EXERCISE OBJECTIVE >>
Every line of the data below that holds the string "sizing" needs to be reported.

DATA SUPPLIED >>
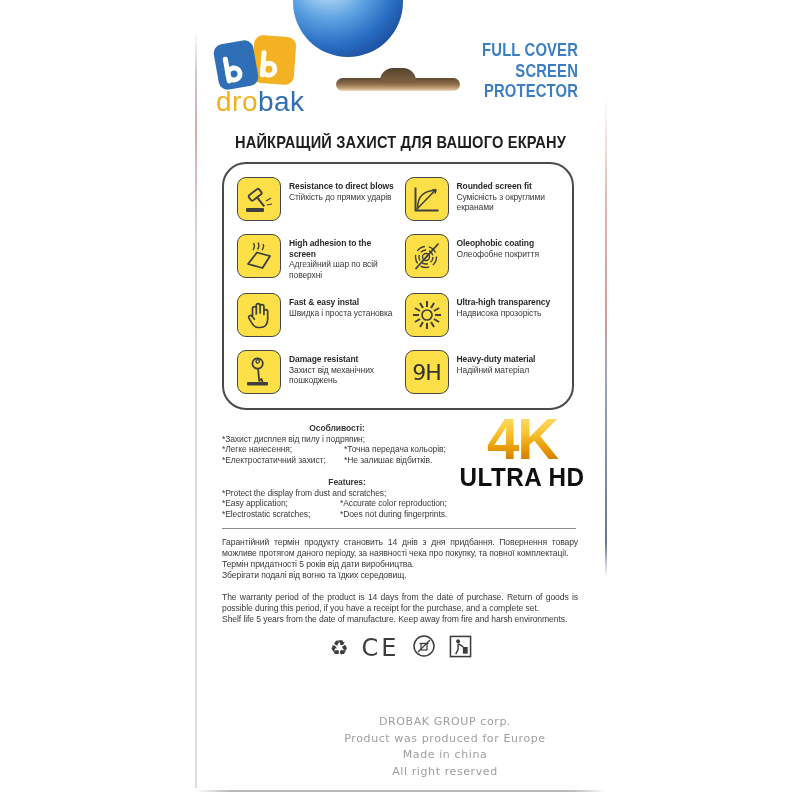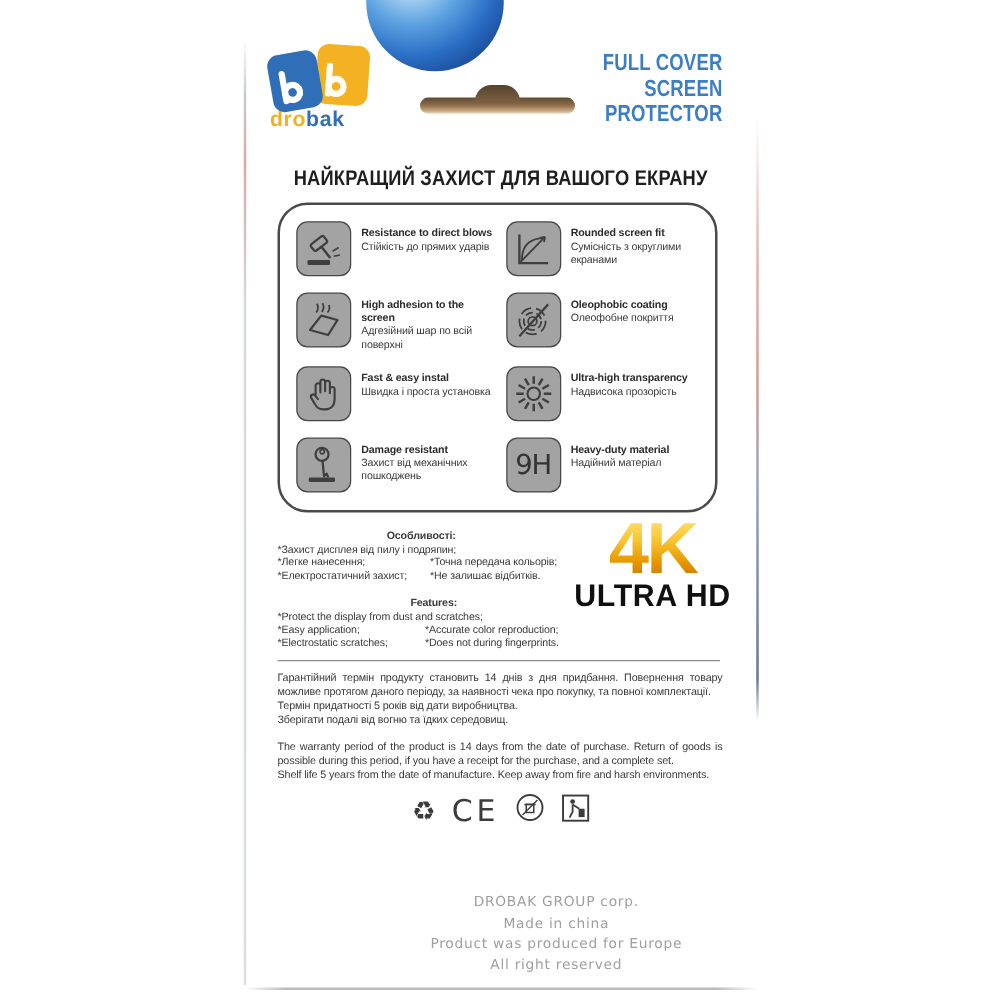--- a/index.html
+++ b/index.html
@@ -33,7 +33,7 @@
     border-radius:50%;box-sizing:border-box;}
   .logo-sq.gold .stem{background:#fffdf5;}
   .logo-sq.gold .bowl{border-color:#fffdf5;}
-  .logo-word{position:absolute;left:0;top:52px;font-size:17px;font-weight:bold;letter-spacing:.5px;}
+  .logo-word{position:absolute;left:0;top:52px;font-size:28px;font-weight:normal;letter-spacing:.5px;}
   .logo-word .p1{color:#f2b01e;} .logo-word .p2{color:#2f6fb8;}
   
   .prod-title{left:428px;top:40px;width:150px;text-align:right;color:#3b7ec4;font-weight:bold;

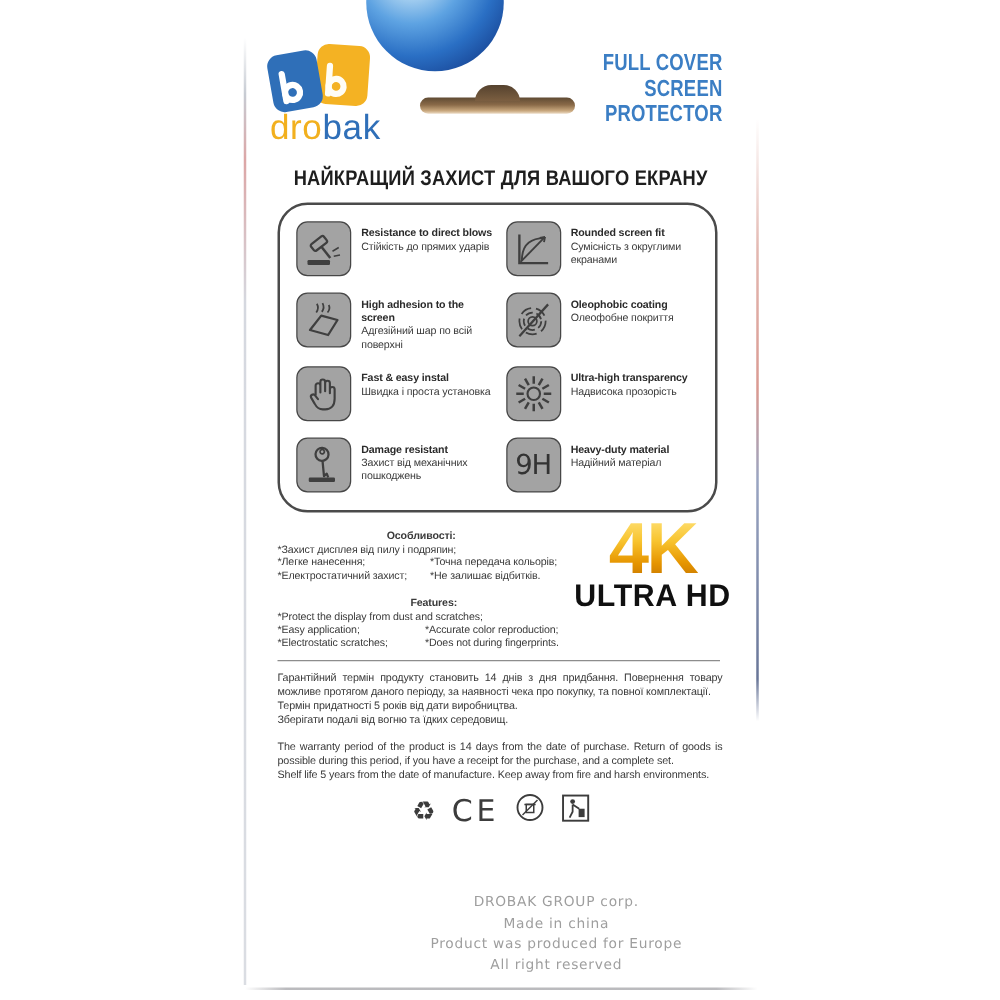--- a/index.html
+++ b/index.html
@@ -47,7 +47,7 @@
     padding:13px 8px 8px 13px;column-gap:8px;row-gap:7px;background:#fff;}
   .feat{display:flex;gap:8px;align-items:flex-start;}
   .feat-icon{width:44px;height:44px;border:1.5px solid #474747;border-radius:9px;flex:none;
-    display:flex;align-items:center;justify-content:center;color:#3d3d3d;box-sizing:border-box;background:#a3a3a3;}
+    display:flex;align-items:center;justify-content:center;color:#3d3d3d;box-sizing:border-box;background:#fde047;}
   .feat-text{padding-top:4px;font-size:8.5px;line-height:10.5px;color:#3a3a3a;letter-spacing:-.1px;}
   .feat-title{font-weight:bold;color:#2b2b2b;}
   .nineh{font-family:"DejaVu Sans",sans-serif;font-size:22px;color:#333;letter-spacing:-1px;}

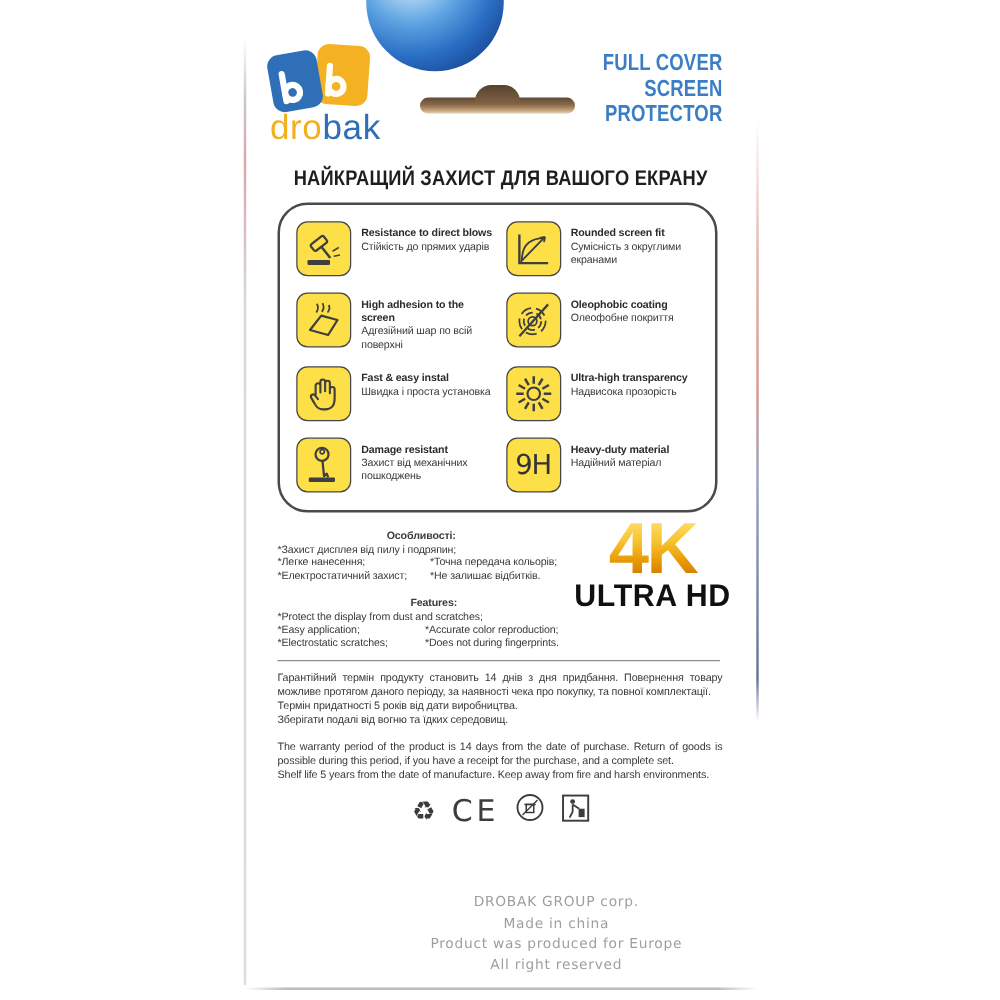--- a/index.html
+++ b/index.html
@@ -309,8 +309,8 @@
 
 <div class="abs footer">
   <div>DROBAK GROUP corp.</div>
+  <div>Product was produced for Europe</div>
   <div>Made in china</div>
-  <div>Product was produced for Europe</div>
   <div>All right reserved</div>
 </div>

RESULT FOR THIS TASK >>
     border-radius:50%;box-sizing:border-box;}
-    display:flex;align-items:center;justify-content:center;color:#3d3d3d;box-sizing:border-box;background:#a3a3a3;}
+    display:flex;align-items:center;justify-content:center;color:#3d3d3d;box-sizing:border-box;background:#fde047;}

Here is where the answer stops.